_WORK ORDER_: Copy every line below where the string "cities" is found.

_DATA FOR ANALYSIS_:
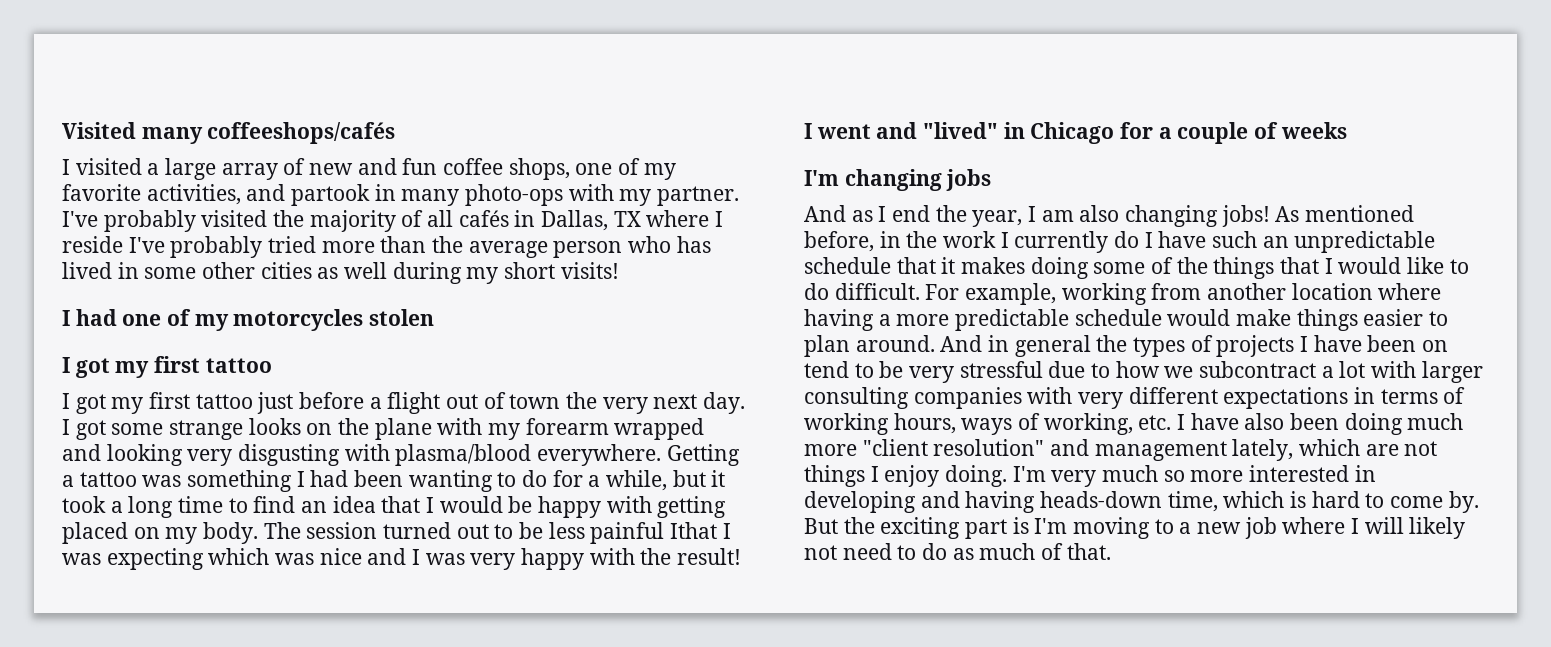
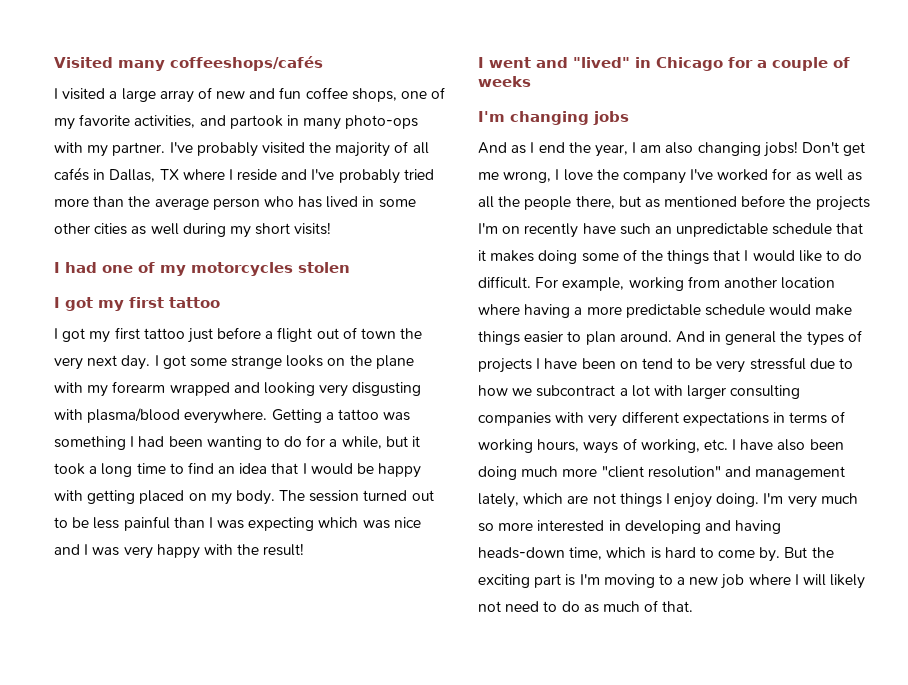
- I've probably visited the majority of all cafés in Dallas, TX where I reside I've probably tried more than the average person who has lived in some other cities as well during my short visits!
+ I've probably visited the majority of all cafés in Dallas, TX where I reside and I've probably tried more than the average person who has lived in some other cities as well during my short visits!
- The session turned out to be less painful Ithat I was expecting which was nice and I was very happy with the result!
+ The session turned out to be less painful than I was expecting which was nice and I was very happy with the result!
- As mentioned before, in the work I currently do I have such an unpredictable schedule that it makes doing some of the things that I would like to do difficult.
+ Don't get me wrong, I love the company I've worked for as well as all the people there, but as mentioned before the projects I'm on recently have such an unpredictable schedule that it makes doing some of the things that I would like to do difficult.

_SOLUTION TO THE PROBLEM_:
- I've probably visited the majority of all cafés in Dallas, TX where I reside I've probably tried more than the average person who has lived in some other cities as well during my short visits!
+ I've probably visited the majority of all cafés in Dallas, TX where I reside and I've probably tried more than the average person who has lived in some other cities as well during my short visits!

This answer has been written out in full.